2. TRUST ENOUGH TO BELIEVE HE LOVES YOU!

In the Courtroom of life, we must trust the fact of God’s love when we cannot experience the feeling of it. E.g. – we never question the science of the earth’s rotation, gravity, or the rising and setting lights of the sky. We know the fact of it as simply as the biological science of breathing and eating.

Imagine you are in life’s courtroom. I present Exhibit ‘A’ before the Court today!

8:32…

John 3:16-17

1 John 3:16 – “we know what real love is because Christ gave up his life for us…”

Looking at the evidence we can conclude He loves me!

Scholar William Barclay notes of Jesus, “He is not [at God’s right hand] to be our prosecuting counsel but to be the advocate to plead our cause.”

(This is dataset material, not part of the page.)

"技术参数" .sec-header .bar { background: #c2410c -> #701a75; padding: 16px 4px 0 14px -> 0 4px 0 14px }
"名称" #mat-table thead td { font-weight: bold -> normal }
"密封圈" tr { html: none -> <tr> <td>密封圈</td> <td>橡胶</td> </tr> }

Verse 35 is usually enough to shake our confidence to believe. If God loves us, WHY?... (Verse highlights)

A: Because life happens. He didn’t create this mess – we did (Adam & Eve). We must live with our choices and accept the consequences. It’s an extension of what we call free will (the greatest evidence of love!). In spite of those ridiculous choices and behaviour God loves us through it all. Spurgeon again, “God chose me before I was born; for he never would have chosen me afterwards!”

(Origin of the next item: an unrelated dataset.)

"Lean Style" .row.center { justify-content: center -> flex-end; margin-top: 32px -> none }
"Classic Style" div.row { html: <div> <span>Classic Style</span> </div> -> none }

God loves you! Whether you believe it or not, nothing’s changed. You cannot change the fact of it! Love is not about how good life is or isn’t. It is about how good God is no matter comes down the pipes! How good is He? He loves you!

1. Trust issue

2. Trust enough to believe he loves you

Only after we believe the fact of God’s love can we:

3. TRUST ENOUGH TO REST IN IT

8:35a and 38-39…

Three rotten apples from the same tree, that are common to most of us are feelings of being unworthy of God’s love, low self-esteem and fear of being inadequate to measure up to it. These and others, attempt to accuse us and dismiss the privilege of living in God’s love.